D.C. Housing Authority Director Brenda Donald will depart the agency this summer, according to a late night announcement from officials.
A notice from the agency published Wednesday night did not cite a reason for Donald’s departure, saying only that DCHA’s board of commissioners has already launched a search for her successor. Donald’s contract expires at the end of September, and it is unclear when exactly Donald will step down — or whether the board will appoint an interim executive director until it hires her replacement.
DCHA’s announcement marks the end of a tumultuous two years for Donald, which saw her grappling with the fallout of a devastating report from the federal Department of Housing and Urban Development that declared DCHA unfit to manage its most basic tasks: fairly providing clean, safe, and decent housing to tens of thousands of low-income Washingtonians.
Donald and her staff have scrambled to overhaul many of the agency’s administrative processes in the wake of that report, which also came with a list of dozens of reforms that DCHA’s parent agency is requiring it to make.
She will depart in the middle of significant administrative changes — including training the entire agency’s staff on new governing procedures the agency adopted only last month, as well as adopting a completely new public housing waiting list system — and it is unclear whether or how her departure will impact those changes.

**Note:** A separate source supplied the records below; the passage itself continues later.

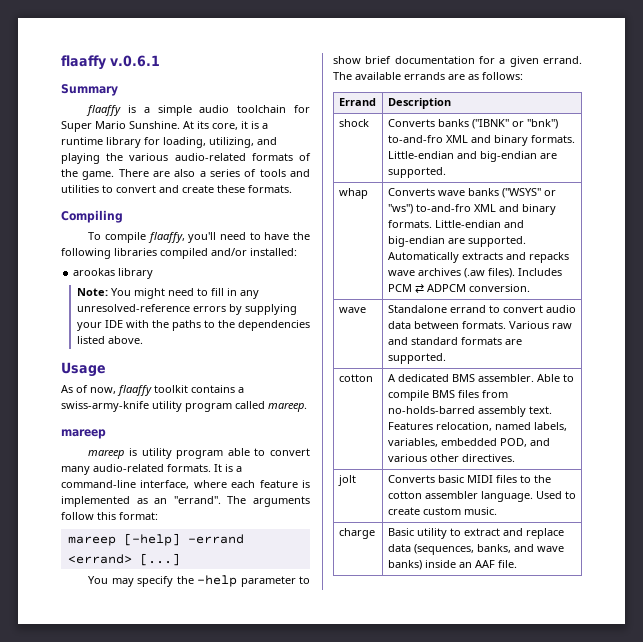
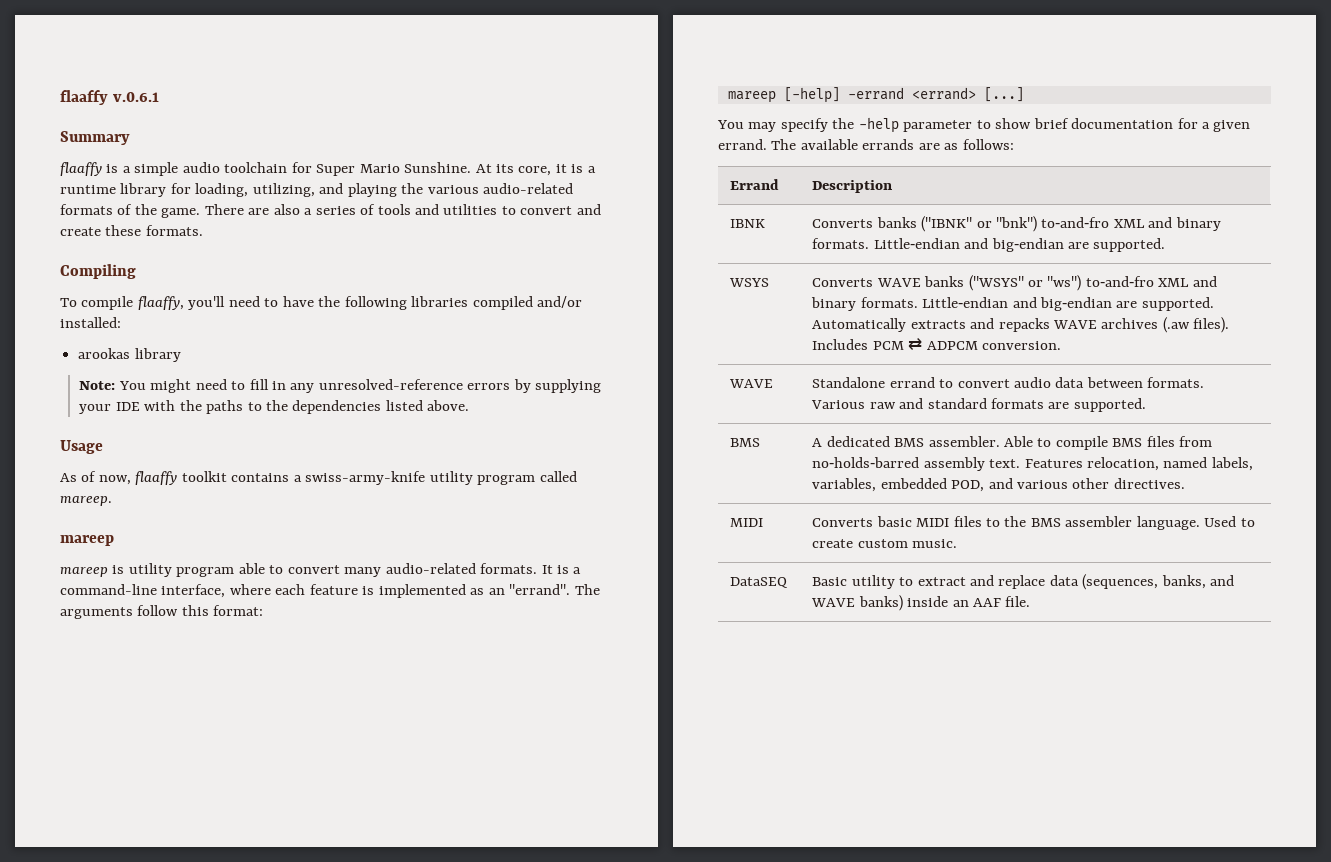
[338,119,369,127] shock -> [730,219,766,228] IBNK
[338,188,368,199] [387,188,465,196] whap | Converts wave -> [729,278,770,287] [812,278,921,287] WSYS | Converts WAVE
[387,270,415,276] wave -> [1052,320,1097,329] WAVE
[338,307,366,313] wave -> [729,379,774,388] WAVE
[338,374,373,382] cotton -> [730,438,761,447] BMS
[337,475,356,486] jolt -> [730,518,764,527] MIDI
[387,491,422,499] cotton -> [1030,518,1061,527] BMS
[338,528,375,539] charge -> [730,577,789,588] DataSEQ
[536,546,564,552] wave -> [811,598,856,607] WAVE

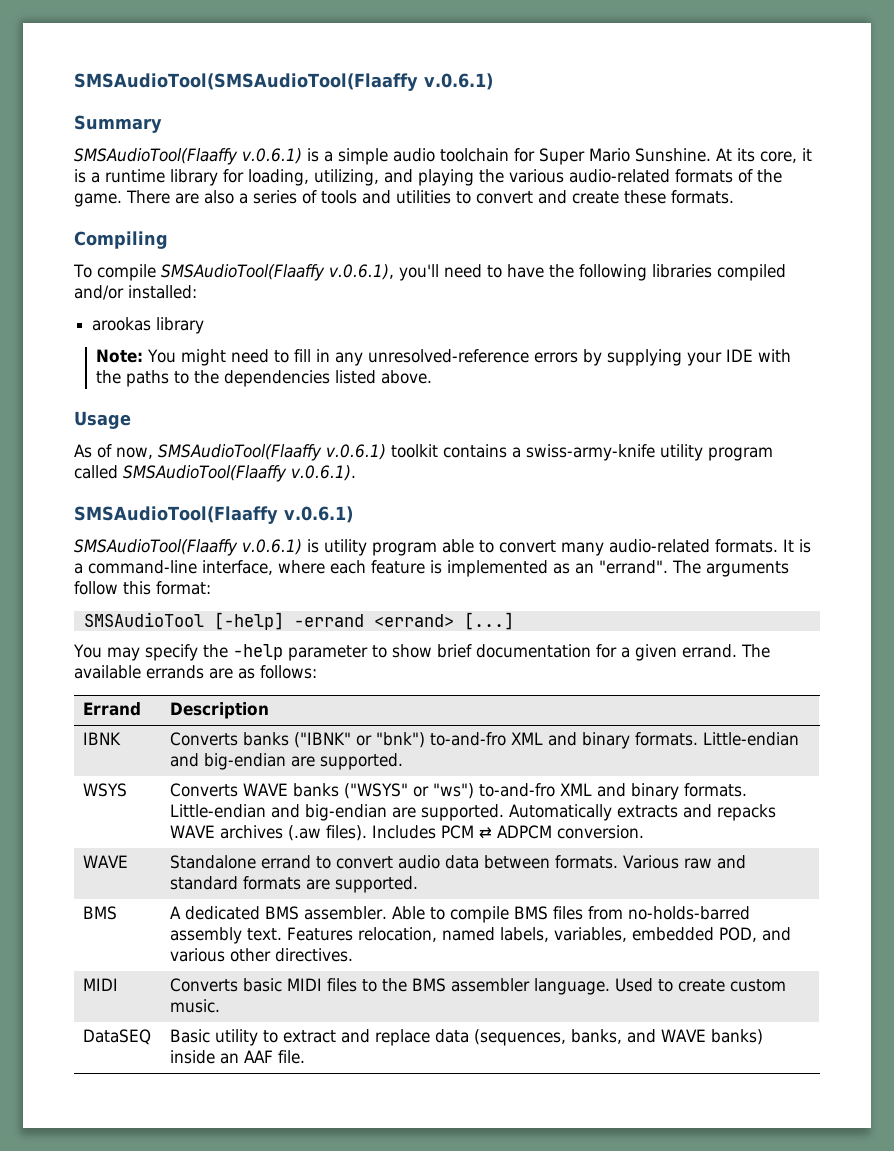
[60,90,159,105] flaaffy v.0.6.1 -> [74,73,493,91] SMSAudioTool(SMSAudioTool(Flaaffy v.0.6.1)
[60,162,102,176] flaaffy -> [74,148,302,165] SMSAudioTool(Flaaffy v.0.6.1)
[137,296,184,310] flaaffy, -> [160,264,394,281] SMSAudioTool(Flaaffy v.0.6.1),
[135,471,178,485] flaaffy -> [158,444,386,461] SMSAudioTool(Flaaffy v.0.6.1)
[60,495,112,506] [60,535,114,546] [60,566,108,577] mareep. // mareep // mareep -> [123,465,356,482] [74,506,353,524] [74,539,302,556] SMSAudioTool(Flaaffy v.0.6.1). // SMSAudioTool(Flaaffy v.0.6.1) // SMSAudioTool(Flaaffy v.0.6.1)
[727,91,776,103] mareep -> [83,612,204,627] SMSAudioTool

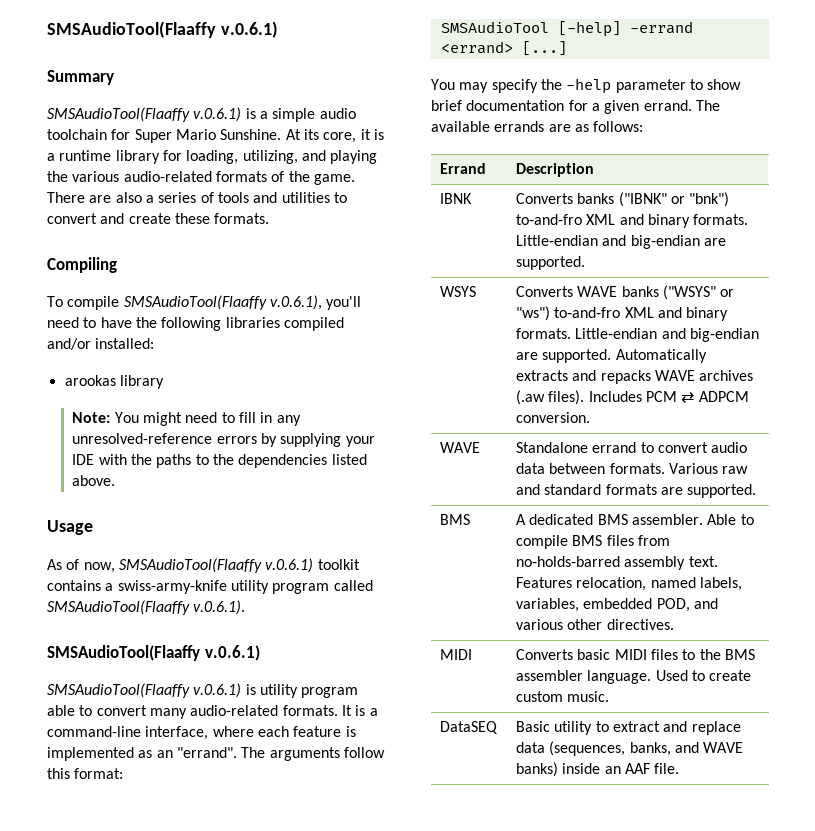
[74,73,418,91] SMSAudioTool(SMSAudioTool(Flaaffy -> [47,21,216,38] SMSAudioTool(Flaaffy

Her time at the agency was also marked in recent months by revelations that she accepted a $41,000 bonus just weeks after HUD published its scathing report of agency leadership, in which it said Donald needed training in “critical [public housing authority] functions, including the overall role of the Executive Director.”
In public hearings and in private correspondence with the D.C. Council, Donald declined to discuss exactly who approved the bonus; an April hearing led by At-Large Councilmember Robert White, chair of the council’s housing committee, turned contentious when White accused Donald of impeding his inquiry into the matter. A critical letter White sent to Donald last month characterized the bonus as being “paid in a suspect and likely illegal way.”
Donald accepted an interim contract to lead DCHA in June of 2021, shortly after a previous iteration of the D.C. Housing Authority’s board of commissioners ousted Donald’s predecessor. At the time, Donald had come off the heels of a long tenure at D.C.’s troubled Child and Family Services Agency, and had announced in the spring of 2021 she planned to “retire from public life.”
But by August, she received a two-year contract to lead DCHA, despite having no experience in public housing administration or housing development. (Then-executive director of the Washington Legal Clinic for the Homeless, Patricia Fugere, likened Donald’s ascension to the post as “sending in an ophthalmologist to do open heart surgery on a dying patient.”)
In DCHA’s Wednesday press release, board chair Raymond Skinner thanked Donald “for her leadership through a challenging and complex time.”
“There are few leaders as accomplished as Director Donald in the hard work of public agency transformation,” Skinner said. “We are fully confident that the transformative
work she launched will continue. There is still much to do, and we remain fully committed to the work ahead.”